Il ravvedimento ha l’effetto di affrancare il credito
I rimedi prospettabili sulla posizione del cedente e del cessionario, in caso di errori nelle comunicazioni relative ai crediti, portano una ulteriore riflessione, che si innesta sulla opportunità o meno di azionare rimedi civilistici per la restituzione di quanto pagato.
Il ravvedimento del credito rivelatosi non spettante, operato dal cedente, è in grado di affrancare l’utilizzo del credito da parte del cessionario? O meglio ancora, a quest’ultimo, una volta acquisita consapevolezza della non spettanza del credito dopo il suo acquisto in buona fede, è in radice precluso qualsiasi utilizzo, esponendosi al rischio di censure per indebita compensazione?

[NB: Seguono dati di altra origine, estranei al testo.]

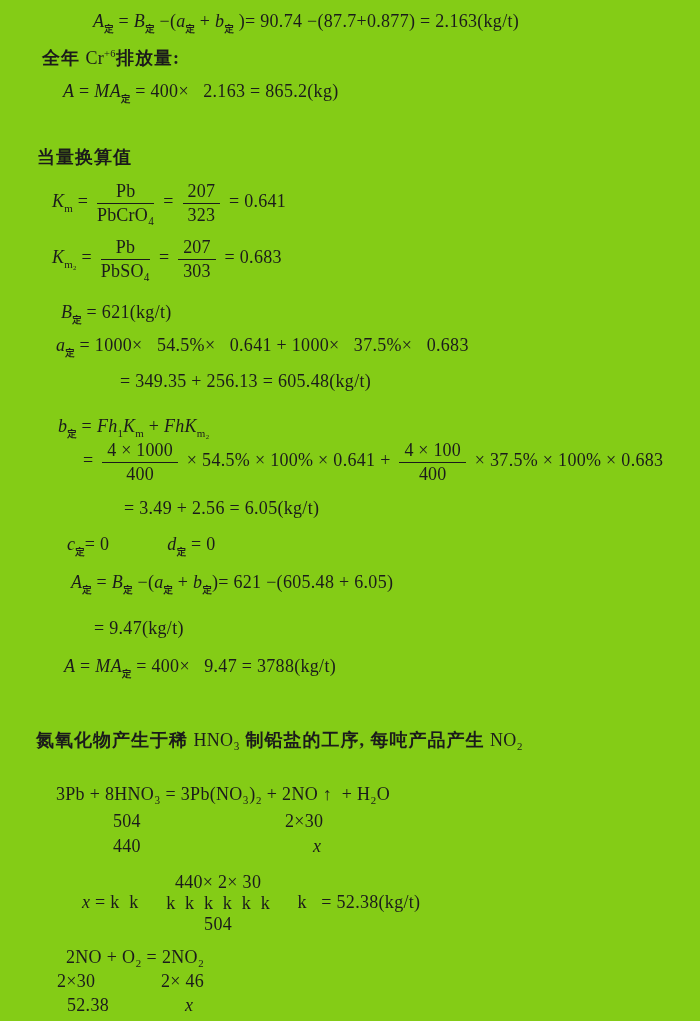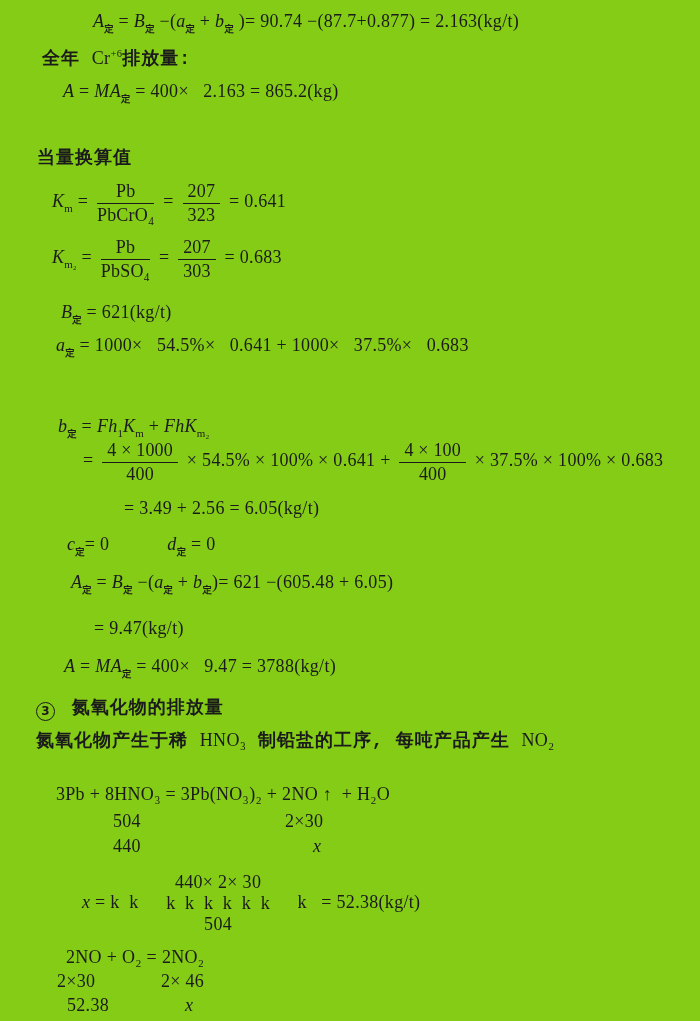--- a/index.html
+++ b/index.html
@@ -15,21 +15,21 @@
   .line{
     position:absolute;
     white-space:pre;
     font-size:18px;
     line-height:1.25;
     letter-spacing:0.3px;
   }
   .txt{font-style:normal;}
   .var{font-style:italic;}
   .cn{
-    font-family:Liberation Mono, monospace;
+    font-family:Liberation Serif, serif;
     font-weight:700;
     font-size:18px;
     letter-spacing:1px;
   }
   sub.sub{font-size:11px;line-height:0;letter-spacing:0;}
   sub.subc{
     font-size:9.5px;line-height:0;
     font-family:"DejaVu Sans","Liberation Sans",sans-serif;
     font-weight:700;
   }
@@ -57,28 +57,28 @@
 
 <div class="page">
     <div class="line" style="left: 93px; top: 10px;"><span class="var">A</span><sub class="sub subc">定</sub><span class="txt"> = </span><span class="var">B</span><sub class="sub subc">定</sub><span class="txt"> −(</span><span class="var">a</span><sub class="sub subc">定</sub><span class="txt"> + </span><span class="var">b</span><sub class="sub subc">定</sub><span class="txt"> )= 90.74 −(87.7+0.877) = 2.163(kg/t)</span></div>
     <div class="line" style="left: 42px; top: 47px;"><span class="cn">全年 </span><span class="txt">Cr</span><sup class="sup">+6</sup><span class="cn">排放量:</span></div>
     <div class="line" style="left: 63px; top: 80px;"><span class="var">A</span><span class="txt"> = </span><span class="var">MA</span><sub class="sub subc">定</sub><span class="txt"> = 400×   2.163 = 865.2(kg)</span></div>
     <div class="line" style="left: 37px; top: 146px;"><span class="cn">当量换算值</span></div>
     <div class="line" style="left: 52px; top: 181px;"><span class="var">K</span><sub class="sub">m</sub><span class="txt"> = </span><span class="frac"><span class="num">Pb</span><span class="den">PbCrO₄</span></span><span class="txt"> = </span><span class="frac"><span class="num">207</span><span class="den">323</span></span><span class="txt"> = 0.641</span></div>
     <div class="line" style="left: 52px; top: 237px;"><span class="var">K</span><sub class="sub">m₂</sub><span class="txt"> = </span><span class="frac"><span class="num">Pb</span><span class="den">PbSO₄</span></span><span class="txt"> = </span><span class="frac"><span class="num">207</span><span class="den">303</span></span><span class="txt"> = 0.683</span></div>
     <div class="line" style="left: 61px; top: 301px;"><span class="var">B</span><sub class="sub subc">定</sub><span class="txt"> = 621(kg/t)</span></div>
     <div class="line" style="left: 56px; top: 334px;"><span class="var">a</span><sub class="sub subc">定</sub><span class="txt"> = 1000×   54.5%×   0.641 + 1000×   37.5%×   0.683</span></div>
+    <div class="line" style="left: 120px; top: 370px;"><span class="txt">= 349.35 + 256.13 = 605.48(kg/t)</span></div>
     <div class="line" style="left: 58px; top: 403px; margin-top: 12px;"><span class="var">b</span><sub class="sub subc">定</sub><span class="txt"> = </span><span class="var">Fh</span><sub class="sub">1</sub><span class="var">K</span><sub class="sub">m</sub><span class="txt"> + </span><span class="var">FhK</span><sub class="sub">m₂</sub></div>
     <div class="line" style="left: 83px; top: 440px;"><span class="txt">= </span><span class="frac"><span class="num">4 × 1000</span><span class="den">400</span></span><span class="txt"> × 54.5% × 100% × 0.641 + </span><span class="frac"><span class="num">4 × 100</span><span class="den">400</span></span><span class="txt"> × 37.5% × 100% × 0.683</span></div>
     <div class="line" style="left: 124px; top: 497px;"><span class="txt">= 3.49 + 2.56 = 6.05(kg/t)</span></div>
     <div class="line" style="left: 67px; top: 533px;"><span class="var">c</span><sub class="sub subc">定</sub><span class="txt">= 0</span><span class="gapseg" style="width: 58px;"></span><span class="var">d</span><sub class="sub subc">定</sub><span class="txt"> = 0</span></div>
     <div class="line" style="left: 71px; top: 571px;"><span class="var">A</span><sub class="sub subc">定</sub><span class="txt"> = </span><span class="var">B</span><sub class="sub subc">定</sub><span class="txt"> −(</span><span class="var">a</span><sub class="sub subc">定</sub><span class="txt"> + </span><span class="var">b</span><sub class="sub subc">定</sub><span class="txt">)= 621 −(605.48 + 6.05)</span></div>
     <div class="line" style="left: 94px; top: 617px;"><span class="txt">= 9.47(kg/t)</span></div>
     <div class="line" style="left: 64px; top: 655px;"><span class="var">A</span><span class="txt"> = </span><span class="var">MA</span><sub class="sub subc">定</sub><span class="txt"> = 400×   9.47 = 3788(kg/t)</span></div>
-    <div class="line" style="left: 36px; top: 696px;"><span class="circ">3</span><span class="cn"> 氮氧化物的排放量</span></div>
     <div class="line" style="left: 36px; top: 729px;"><span class="cn">氮氧化物产生于稀 </span><span class="txt">HNO₃</span><span class="cn"> 制铅盐的工序, 每吨产品产生 </span><span class="txt">NO₂</span></div>
     <div class="line" style="left: 56px; top: 783px;"><span class="txt">3Pb + 8HNO₃ = 3Pb(NO₃)₂ + 2NO ↑  + H₂O</span></div>
     <div class="line" style="left: 113px; top: 810px;"><span class="txt">504</span></div>
     <div class="line" style="left: 285px; top: 810px;"><span class="txt">2×30</span></div>
     <div class="line" style="left: 113px; top: 835px;"><span class="txt">440</span></div>
     <div class="line" style="left: 313px; top: 835px;"><span class="var">x</span></div>
     <div class="line" style="left: 82px; top: 872px;"><span class="var">x</span><span class="txt"> = k  k  </span><span class="stack"><span class="snum">440× 2× 30</span><span class="smid">k  k  k  k  k  k</span><span class="sden">504</span></span><span class="txt">  k   </span><span class="txt">= 52.38(kg/t)</span></div>
     <div class="line" style="left: 66px; top: 946px;"><span class="txt">2NO + O₂ = 2NO₂</span></div>
     <div class="line" style="left: 57px; top: 970px;"><span class="txt">2×30</span></div>
     <div class="line" style="left: 161px; top: 970px;"><span class="txt">2× 46</span></div>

Esigenze di coerenza propenderebbero per l’affrancamento del credito in capo al cessionario: ciò, non solo in ossequio alla ragione dell’istituto del ravvedimento operoso – che, come noto, è rinvenibile nell’eliminazione integrale del danno erariale – ma anche a salvaguardia del principio di acquisto in buona fede dell’acquirente e di tutela dei meccanismi di circolazione dei crediti di imposta.
Se, d’altro canto, è pacifico che il ravvedimento del cedente – comprendendo anche interessi e sanzioni – abbia ristorato completamente il danno subito dall’Erario, è altrettanto pacifico che l’acquisto del cessionario – il quale, in principio, non era a conoscenza del vizio del credito – si sia informato ai canoni della buona fede, e che, per l’effetto, il successivo utilizzo del credito sia avvenuto comunque in conformità a quanto precisato dalla circolare dell’agenzia delle Entrate n. 24/E dell’8 agosto 2020, secondo cui, proprio in ipotesi di successiva rettifica del credito sul cedente/beneficiario, «il cessionario che ha acquistato il credito in buona fede non perde il diritto ad utilizzare il credito d’imposta».
In altri termini, il rimedio azionato dal primo titolare dell’agevolazione consentirebbe al credito di svincolarsi dalla sua fonte genetica e di circolare come “moneta fiscale”, senza preclusioni e senza che si debbano azionare complessi meccanismi di rivalsa del prezzo del credito acquistato, divenuto non più utilizzabile.
Ad ogni modo, anche in questo caso è auspicabile un immediato intervento in via legislativa, o un chiarimento ufficiale da parte dell’agenzia delle Entrate.